Fluorescent bulb tubes provide an efficient source of light. However, fluorescent tubes are generally employed in fixtures which include sheet metal housings of box-like configuration. Such housings tend to absorb a significant amount of the light efficiently produced by the fluorescent tube and to diffuse a significant other portion of the light so produced whereby to lower the overall efficiency of the system of the fluorescent tube and the fixture.
With the rising cost of energy encountered over the past decade or so, it becomes increasingly important to provide a fixture for fluorescent tubes or the like that takes greater advantage of the inherent efficiency of fluorescent bulbs or tubes. Indeed, most fluorescent fixtures are designed to utilize fluorescent tubes in pairs. It has been previously proposed to modify existing fluorescent fixtures so as to reduce the absorption of light by the fixture and its tendency to diffuse light to such a degree that the number of fluorescent tubes employed in the fixture can be halved without significantly reducing the amount of usable light produced by the modified fixture when compared with an unmodified fixture having twice the number of bulbs.

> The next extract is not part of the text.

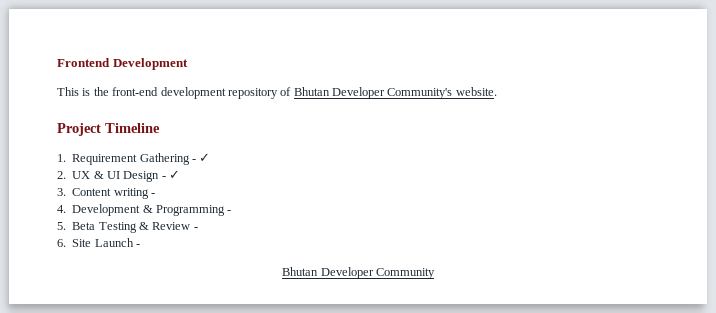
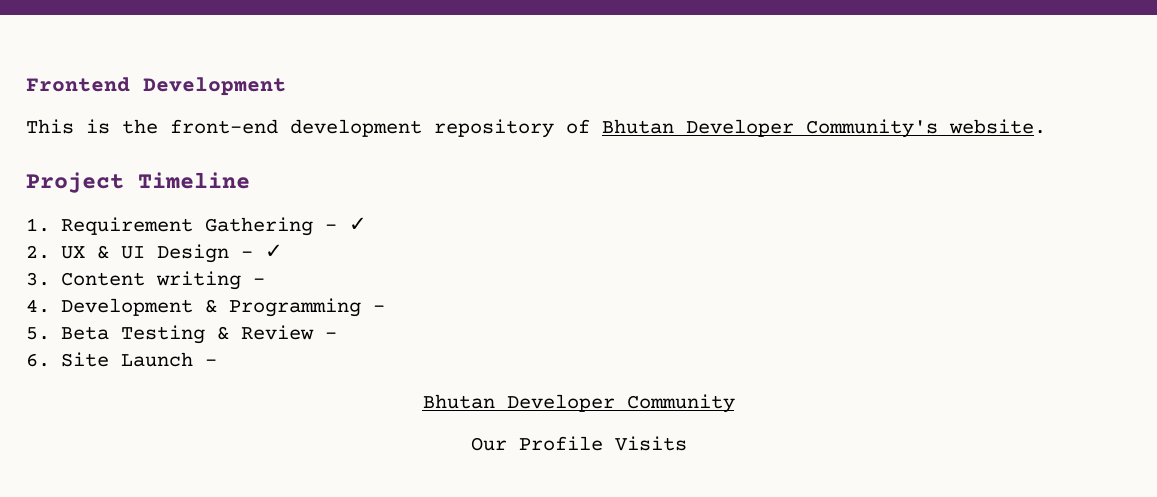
(435, 273) none -> [470,436,687,451] // Our Profile Visits

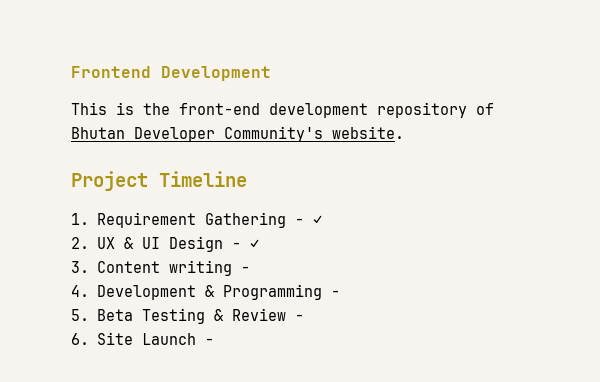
[422,394,735,413] [470,436,687,451] // Bhutan Developer Community // Our Profile Visits -> (214, 341) none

There have been previous attempts to achieve this goal, especially in U.S. Pat. No. 4,674,016, granted to Gallagher on June 16, 1987 for a Lighting Apparatus. In the Gallagher patent it is proposed to substitute one fluorescent tube for each pair in a fixture by tapping energy off of one of the original sockets and feeding that energy to a supplemental or additional socket for connection to the substitute single bulb per pair. Also employed in the Gallagher apparatus is a substitute reflector preferably shaped to simulate a parabolic reflector around the substitute bulb. The reflector is secured to the fixture housing by driving screws through the substitute socket and the ends of the reflector to secure the substitute socket and reflector to the housing. The substitute bulb is therefore held in the housing by the substitute socket which is screwed into the housing.
Experience with lighting apparatus of the type described and claimed in Gallagher has established that it is inconvenient to install and because of the construction of the portion of the apparatus for tapping energy from one of the original sockets to the additional socket, may not receive municipal government approval for such installation. Specifically, the problem of aligning the additional socket in the Gallagher apparatus so as to easily receive a substitute fluorescent bulb or tube is a difficult and time consuming one which has a significant impact on the overall labor costs for installing apparatus of the Gallagher type. Moreover, the apparatus for tapping electrical energy from the original socket and supplying it to the supplemental or additional socket includes exposed wiring which does not meet all municipal codes.